Wódka Gdańska is mentioned by the Polish-Lithuanian poet Adam Mickiewicz as a drink popular with the Polish nobility.

Legend has it that when King of Poland Sigismund II Augustus visited Danzig in 1549 after his coronation, part of the city's homage to the monarch was a gift of Goldwasser, and he is said to have sung the praises of the golden drink often along the rest of his tour.

Goldwasser is used to flavour Soufflé Rothschild.

==Modern production==
It is possible to buy the original brand of Goldwasser in the old town of Gdańsk. The original Goldwasser distillery building, though not operational, has been rebuilt as it was before the war, and is now home to the exclusive restaurant "Pod Łososiem" (The Salmon).

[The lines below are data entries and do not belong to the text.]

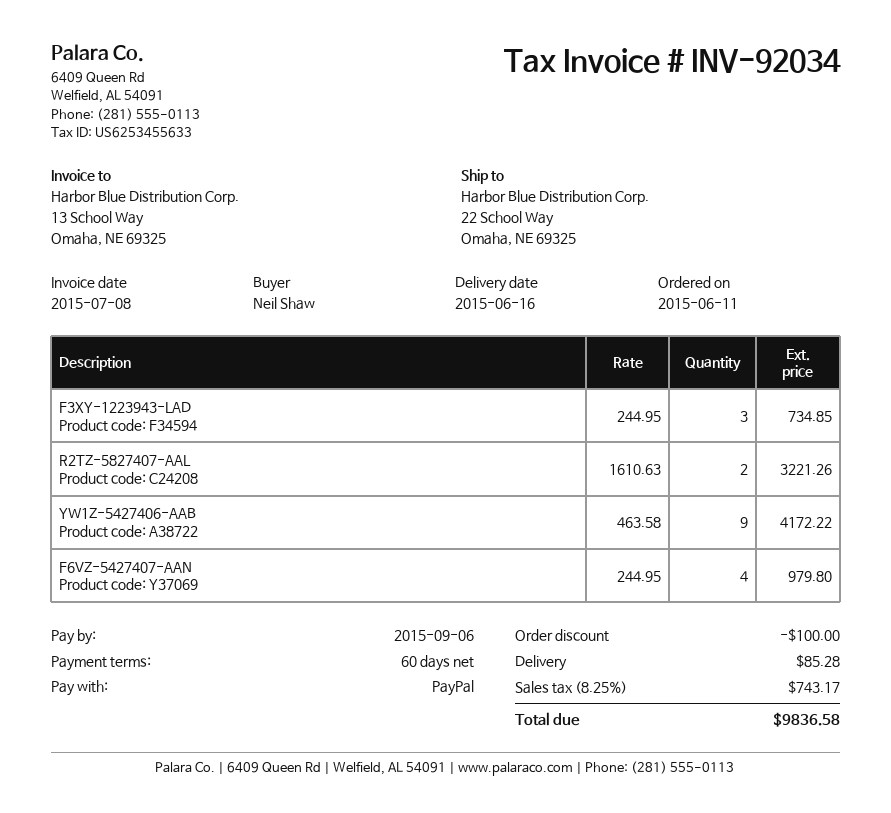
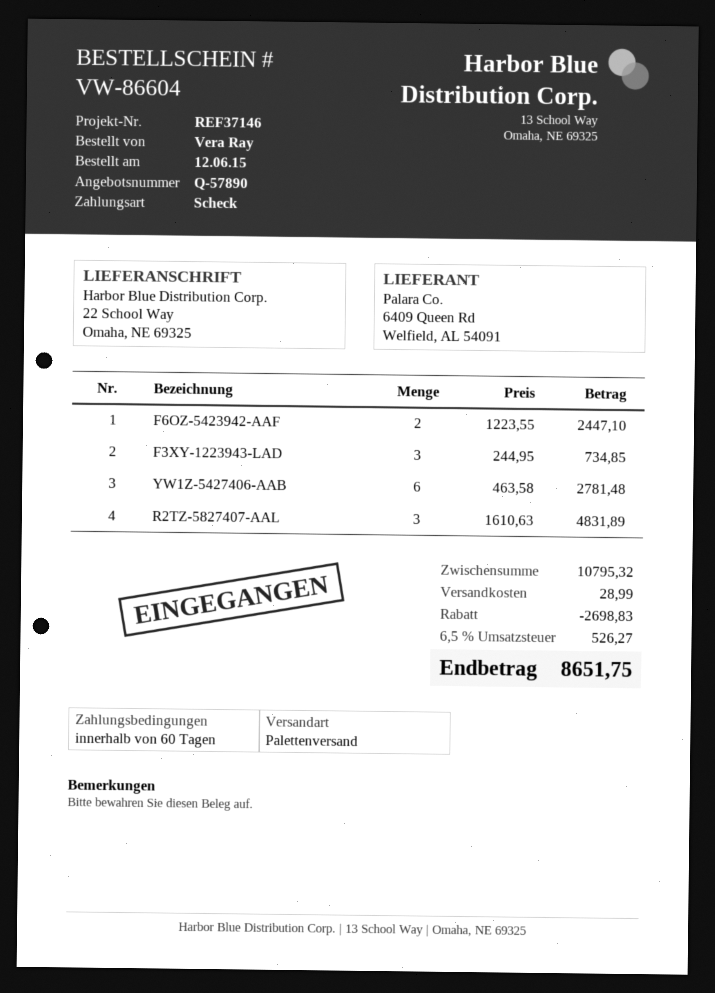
order date: 2015-06-11 -> 2015-06-12
ordered by: Neil Shaw -> Vera Ray
payment method: PayPal -> cheque
R2TZ-5827407-AAL: 2 x 1610.63 = 3221.26 -> 3 x 1610.63 = 4831.89
YW1Z-5427406-AAB: 9 x 463.58 = 4172.22 -> 6 x 463.58 = 2781.48
F6VZ-5427407-AAN: 4 x 244.95 = 979.80 -> none
F6OZ-5423942-AAF: none -> 2 x 1223.55 = 2447.10
discount: 100.00 -> 2698.83
shipping: 85.28 -> 28.99
tax: 8.25% = 743.17 -> 6.5% = 526.27
total: 9836.58 -> 8651.75

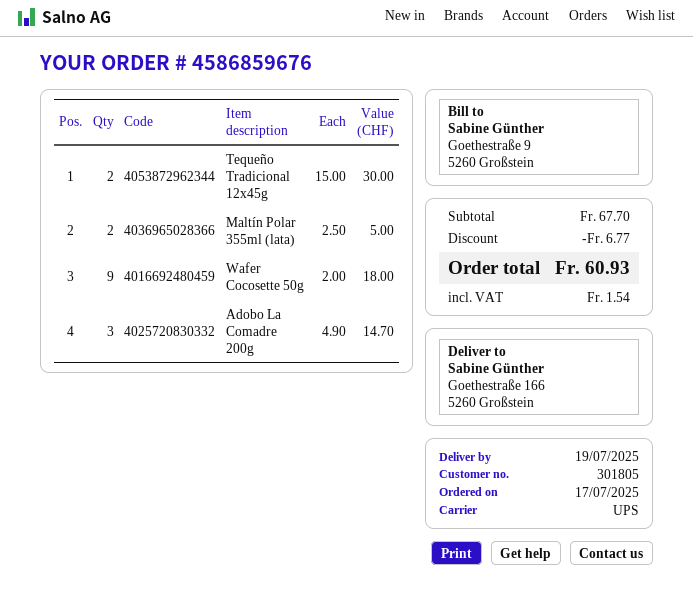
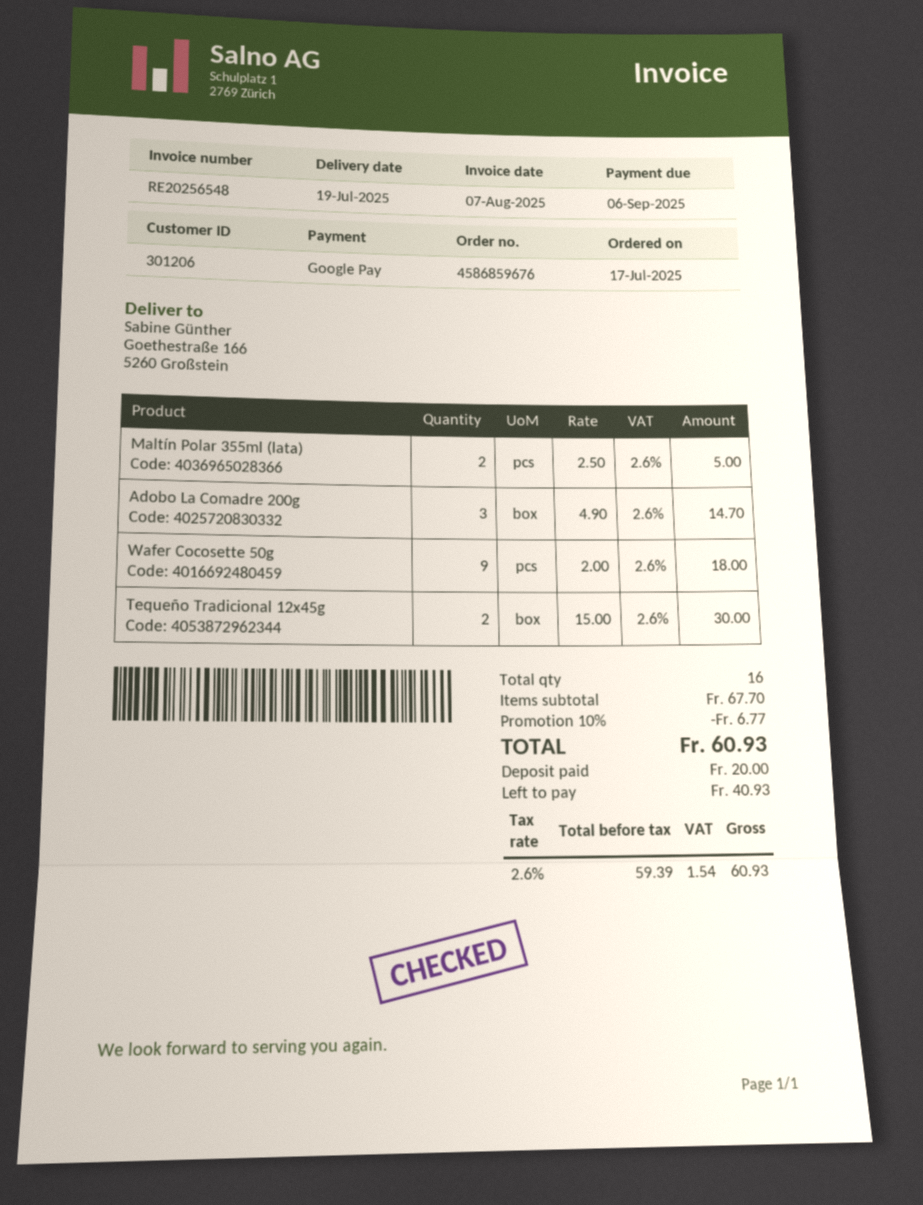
customer number: 301805 -> 301206

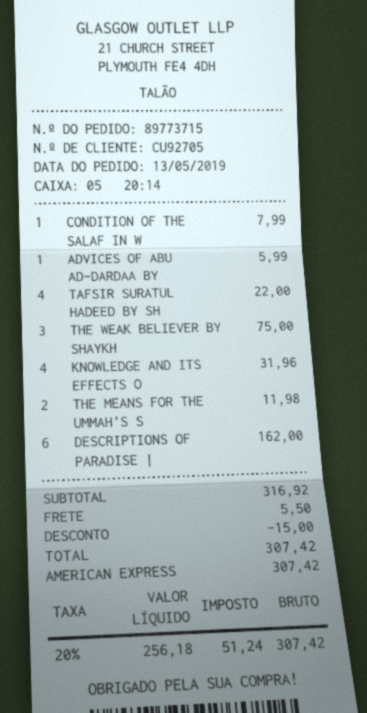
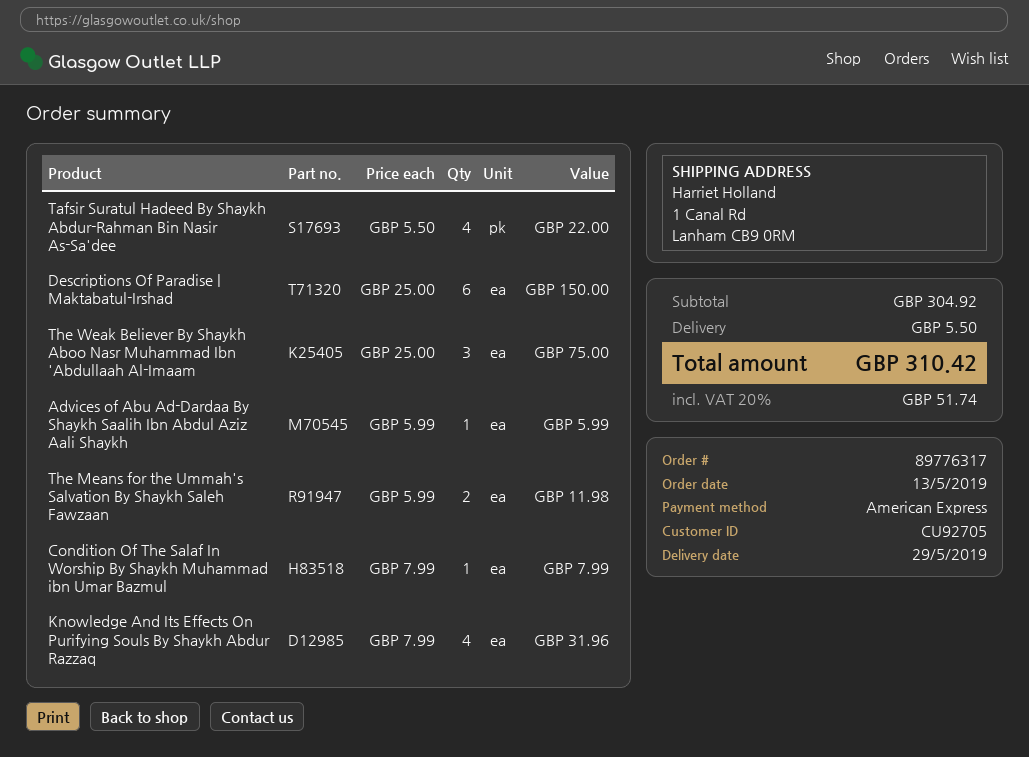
order number: 89773715 -> 89776317
DESCRIPTIONS OF PARADISE |: 6 for 162.00 -> 6 for 150.00
subtotal: 316.92 -> 304.92
discount: 15.00 -> none
tax: 20% = 51.24 -> 20% = 51.74
total: 307.42 -> 310.42

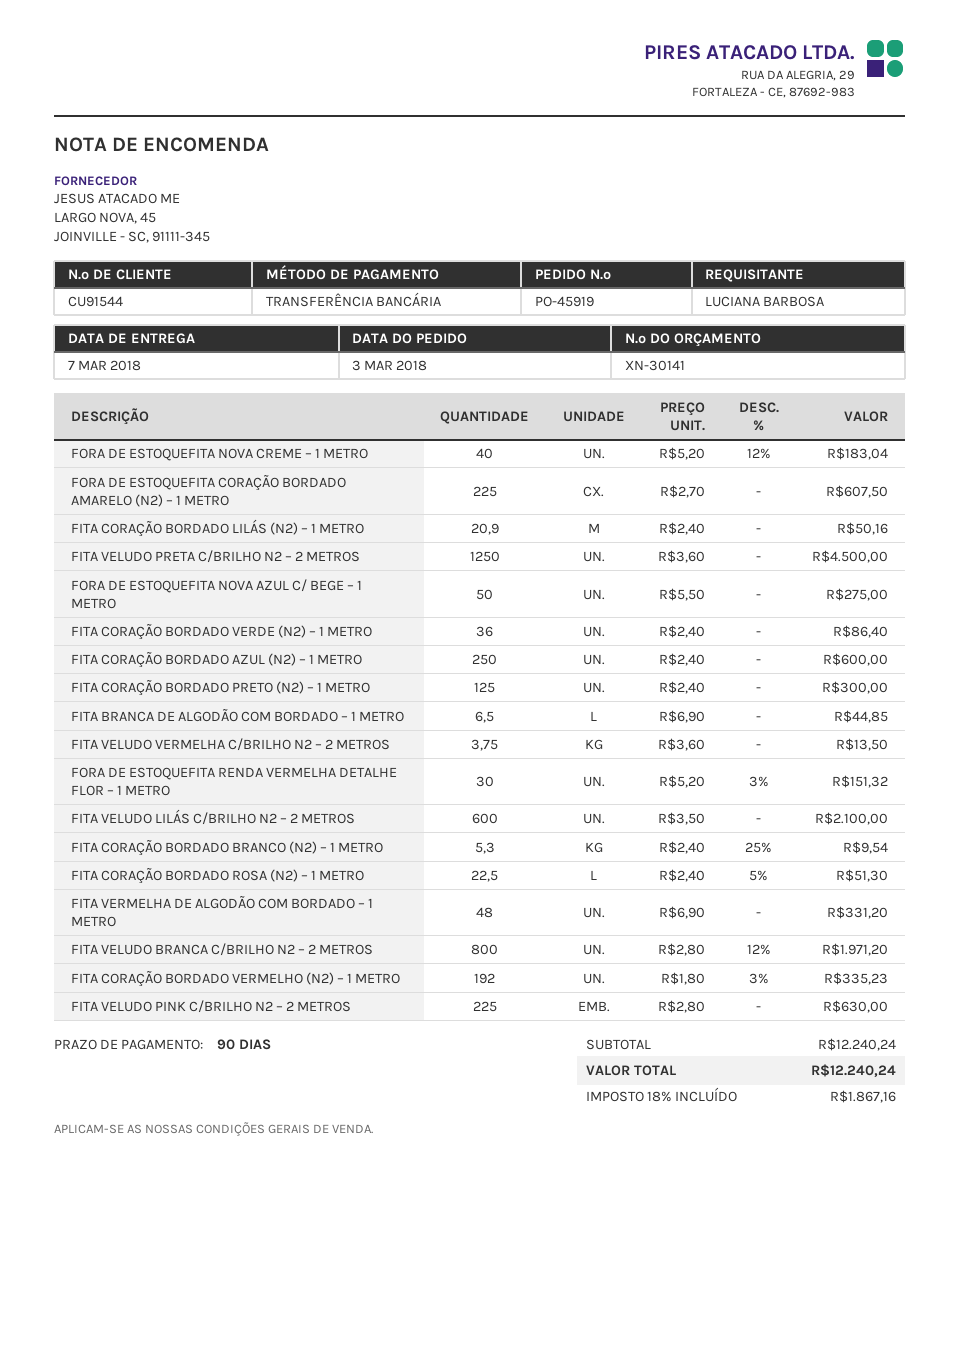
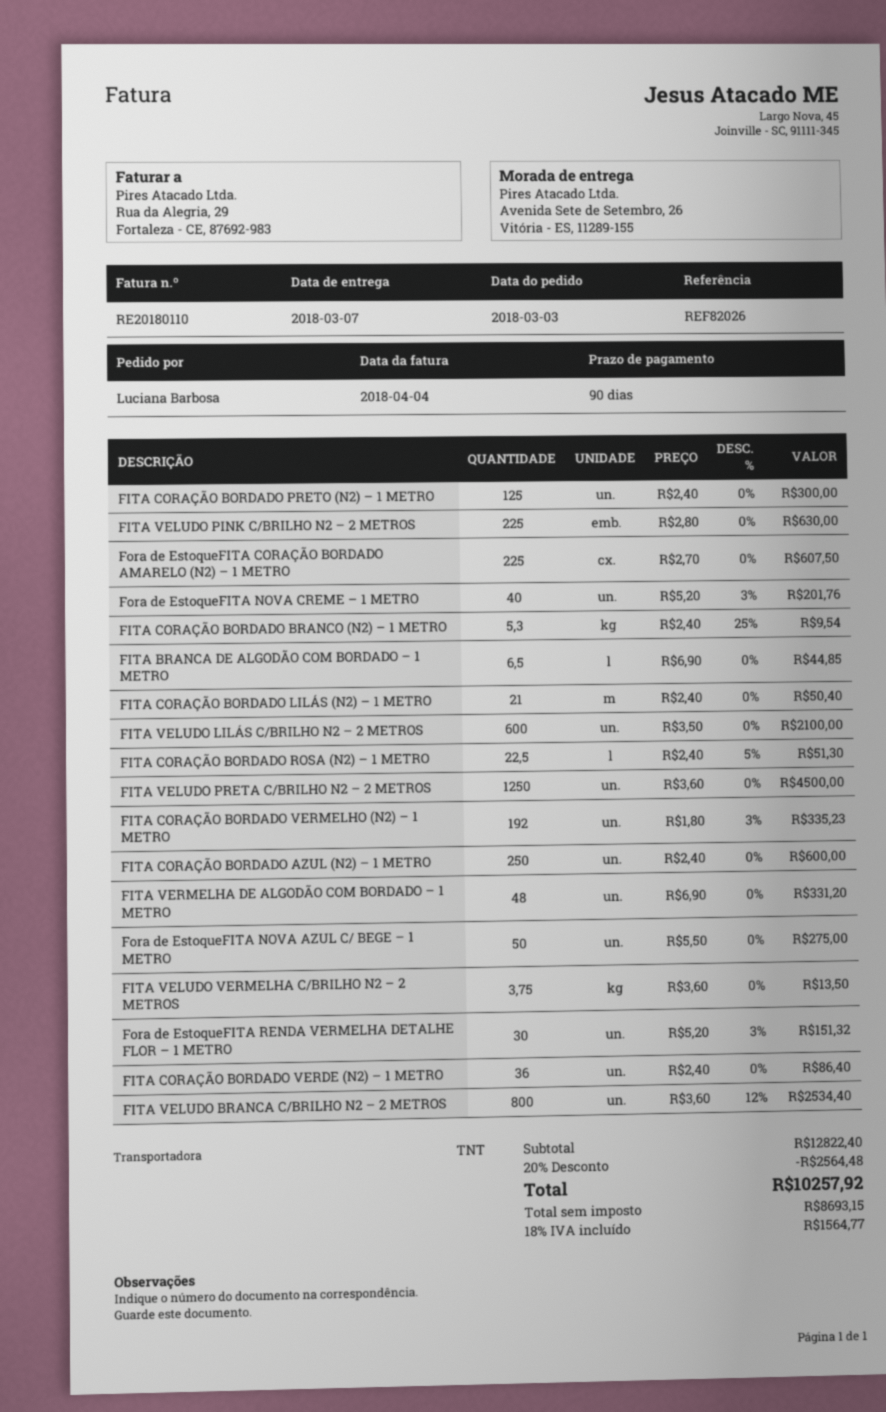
FORA DE ESTOQUEFITA NOVA CREME – 1 METRO: 40 x 5.20 - 12% = 183.04 -> 40 x 5.20 - 3% = 201.76
FITA CORAÇÃO BORDADO LILÁS (N2) – 1 METRO: 20.9 x 2.40 = 50.16 -> 21 x 2.40 = 50.40
FITA VELUDO BRANCA C/BRILHO N2 – 2 METROS: 800 x 2.80 - 12% = 1971.20 -> 800 x 3.60 - 12% = 2534.40
subtotal: 12240.24 -> 12822.40
discount: none -> 20% = 2564.48
tax: 18% = 1867.16 -> 18% = 1564.77
total: 12240.24 -> 10257.92

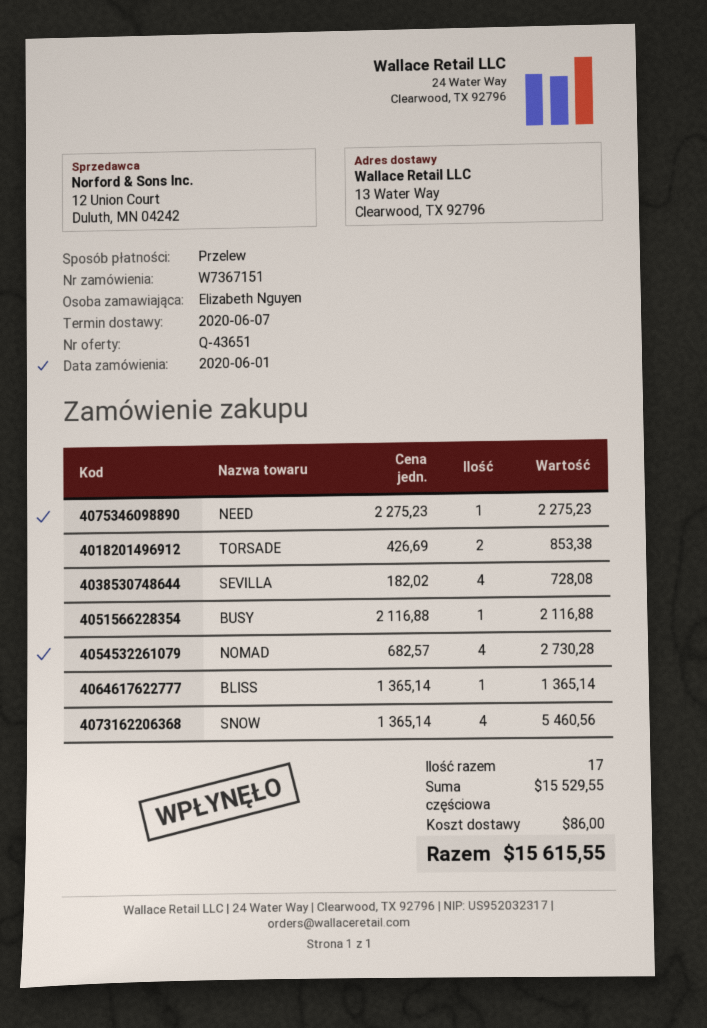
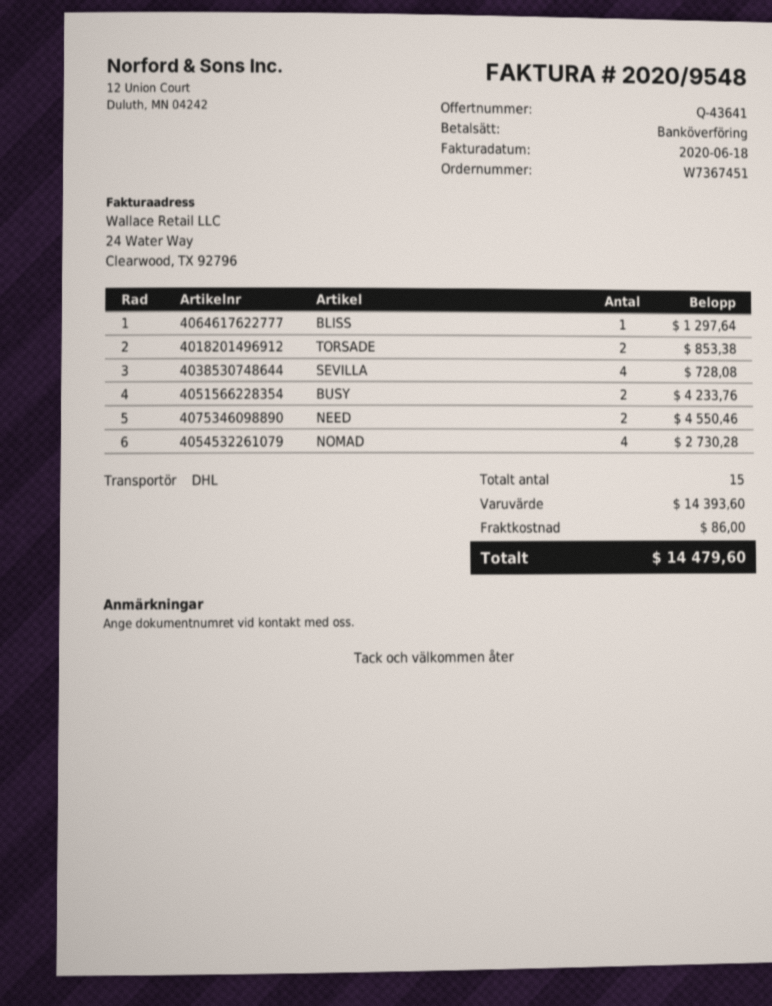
quote number: Q-43651 -> Q-43641
order number: W7367151 -> W7367451
NEED: 1 for 2275.23 -> 2 for 4550.46
BUSY: 1 for 2116.88 -> 2 for 4233.76
BLISS: 1 for 1365.14 -> 1 for 1297.64
SNOW: 4 for 5460.56 -> none
total quantity: 17 -> 15
subtotal: 15529.55 -> 14393.60
total: 15615.55 -> 14479.60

Various Polish brands from Gdańsk sell similar drinks called Gdańska Złotówka (Gdańsk gold) or Złota Woda (Gold water).

Another brand of Goldwasser, Schwabacher Goldwasser, and other sorts of food embellished with gold, are produced in the city of Schwabach near Nuremberg. Goldschläger is a Swiss cinnamon schnapps which also contains small flakes of 22 karat gold.